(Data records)

+--

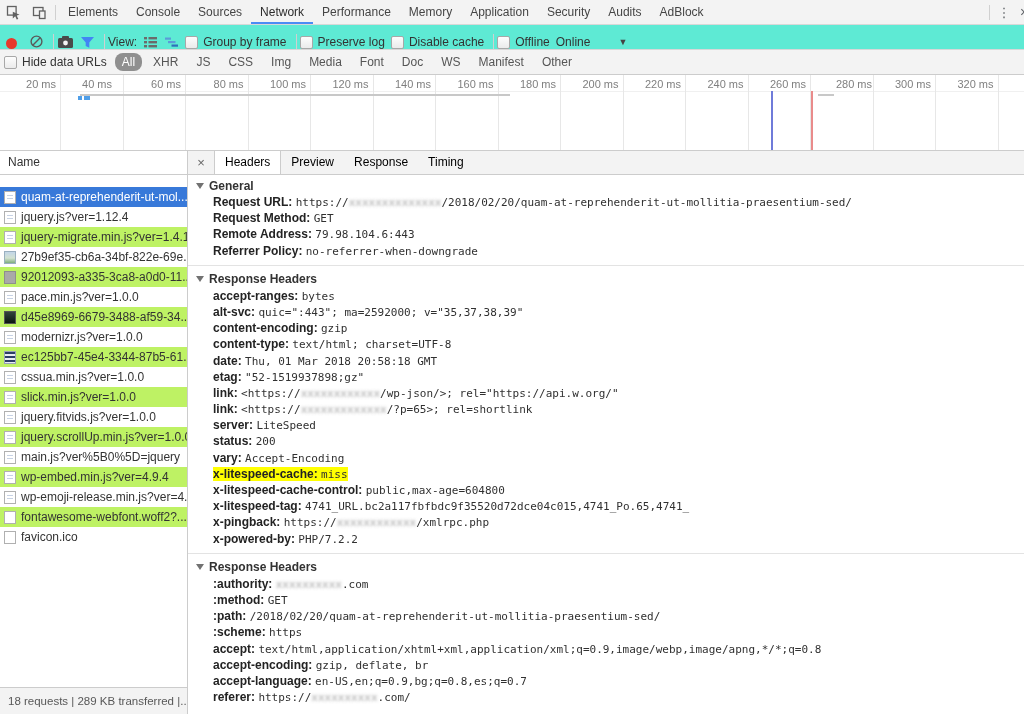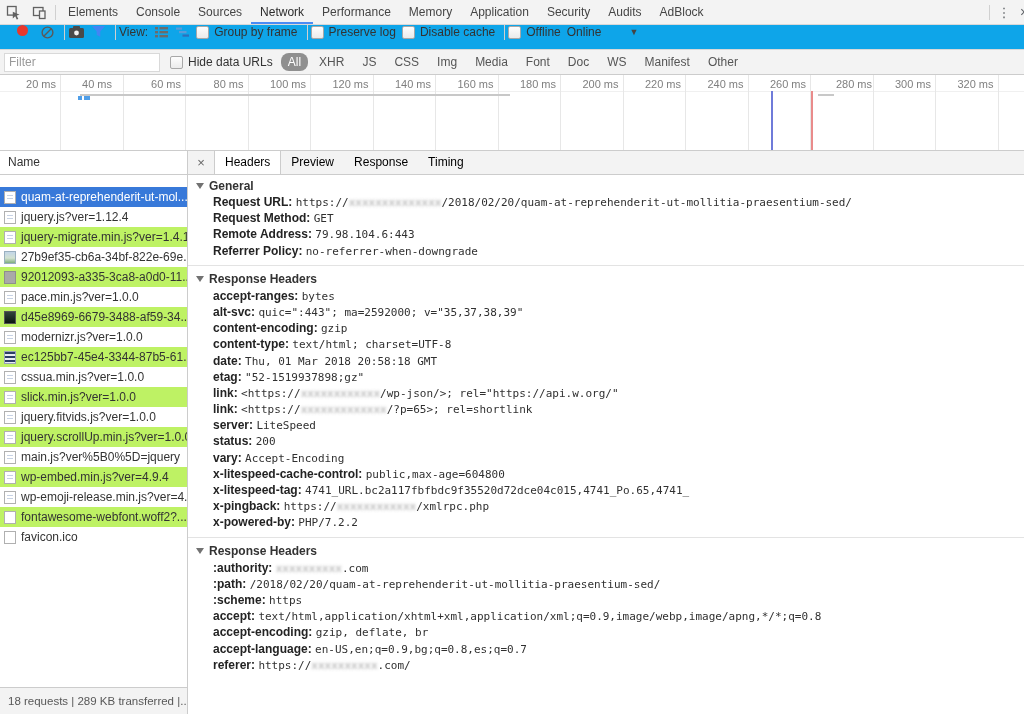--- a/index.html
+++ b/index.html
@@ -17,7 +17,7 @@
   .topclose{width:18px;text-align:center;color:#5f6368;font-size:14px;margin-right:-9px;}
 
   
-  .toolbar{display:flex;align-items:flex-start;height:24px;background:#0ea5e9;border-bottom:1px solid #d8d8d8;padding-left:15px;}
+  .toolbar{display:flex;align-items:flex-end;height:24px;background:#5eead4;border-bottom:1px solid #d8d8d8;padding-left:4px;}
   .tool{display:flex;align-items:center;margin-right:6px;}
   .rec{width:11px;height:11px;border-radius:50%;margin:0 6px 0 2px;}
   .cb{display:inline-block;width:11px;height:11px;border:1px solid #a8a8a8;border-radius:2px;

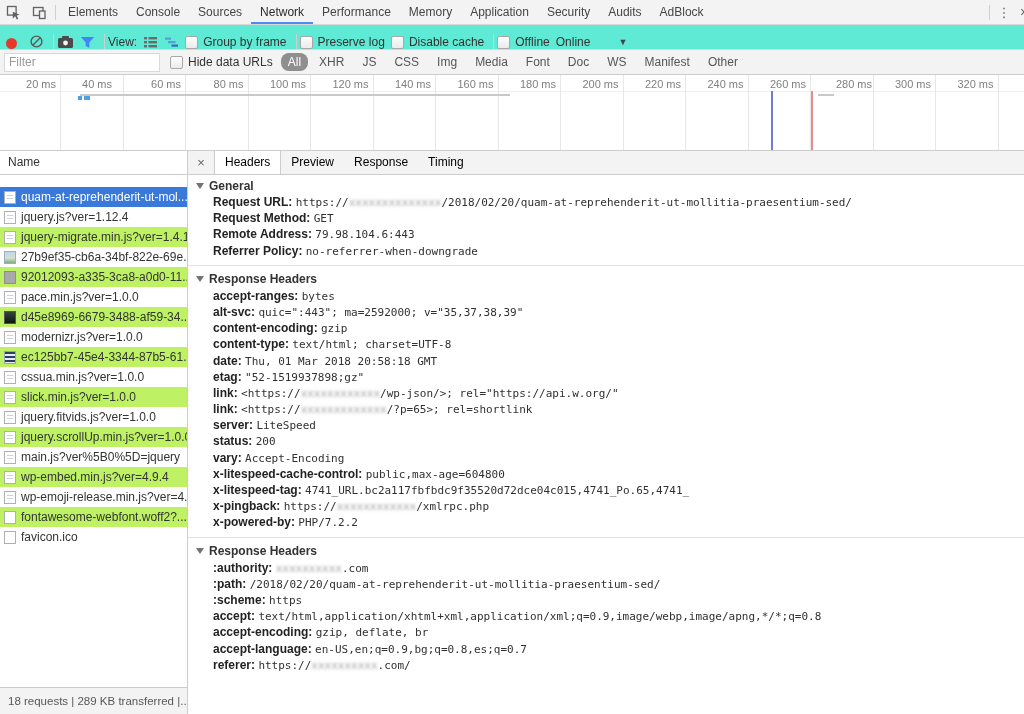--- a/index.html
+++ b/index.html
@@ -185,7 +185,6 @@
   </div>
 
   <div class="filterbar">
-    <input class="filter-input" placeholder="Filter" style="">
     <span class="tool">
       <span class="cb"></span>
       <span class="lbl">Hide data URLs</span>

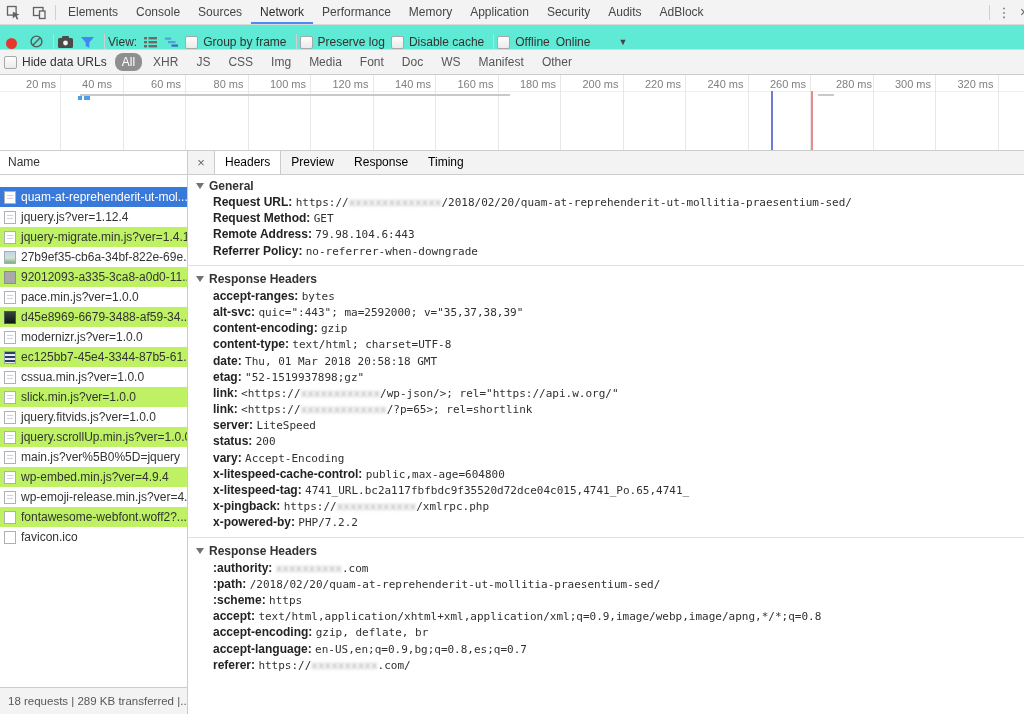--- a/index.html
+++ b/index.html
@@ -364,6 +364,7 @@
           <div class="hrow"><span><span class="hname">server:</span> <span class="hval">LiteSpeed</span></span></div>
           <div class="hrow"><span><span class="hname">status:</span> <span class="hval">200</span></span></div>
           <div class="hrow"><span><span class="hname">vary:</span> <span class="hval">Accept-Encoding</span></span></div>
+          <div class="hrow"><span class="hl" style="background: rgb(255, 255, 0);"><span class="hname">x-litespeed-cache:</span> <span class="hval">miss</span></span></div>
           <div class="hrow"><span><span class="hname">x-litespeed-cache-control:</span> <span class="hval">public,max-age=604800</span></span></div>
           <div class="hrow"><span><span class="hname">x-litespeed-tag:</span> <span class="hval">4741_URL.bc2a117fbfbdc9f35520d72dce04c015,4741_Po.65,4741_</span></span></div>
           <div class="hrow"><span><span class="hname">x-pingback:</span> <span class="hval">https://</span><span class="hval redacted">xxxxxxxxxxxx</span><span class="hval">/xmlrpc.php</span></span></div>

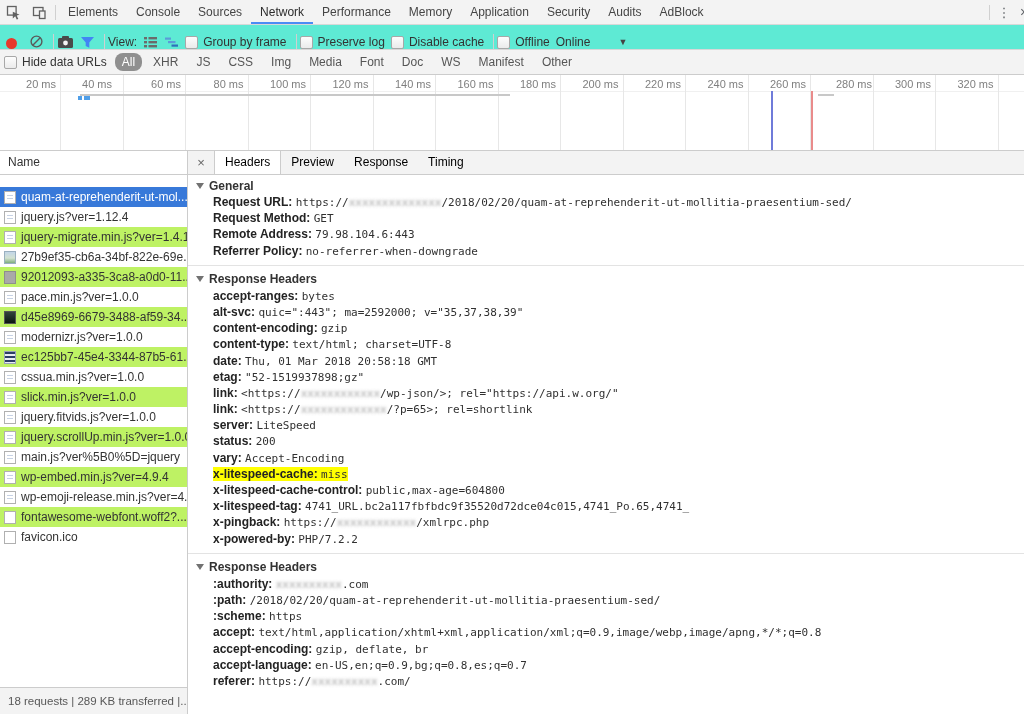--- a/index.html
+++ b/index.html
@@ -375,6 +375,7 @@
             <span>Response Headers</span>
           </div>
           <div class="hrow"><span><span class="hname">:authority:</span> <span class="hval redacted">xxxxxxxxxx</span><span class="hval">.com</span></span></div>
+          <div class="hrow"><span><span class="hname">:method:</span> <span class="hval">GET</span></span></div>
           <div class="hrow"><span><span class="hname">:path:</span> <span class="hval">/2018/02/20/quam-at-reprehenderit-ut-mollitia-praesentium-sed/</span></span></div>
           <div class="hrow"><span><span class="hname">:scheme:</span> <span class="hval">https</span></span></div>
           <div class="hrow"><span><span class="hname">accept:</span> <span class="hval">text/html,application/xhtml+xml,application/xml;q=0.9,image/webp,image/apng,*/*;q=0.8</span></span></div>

+--

● **Task to complete**
Pull every line containing "height" out of the records.

● **Result of this exercise**
-  .toolbar{display:flex;align-items:flex-start;height:24px;background:#0ea5e9;border-bottom:1px solid #d8d8d8;padding-left:15px;}
+  .toolbar{display:flex;align-items:flex-end;height:24px;background:#5eead4;border-bottom:1px solid #d8d8d8;padding-left:4px;}
   .rec{width:11px;height:11px;border-radius:50%;margin:0 6px 0 2px;}
   .cb{display:inline-block;width:11px;height:11px;border:1px solid #a8a8a8;border-radius:2px;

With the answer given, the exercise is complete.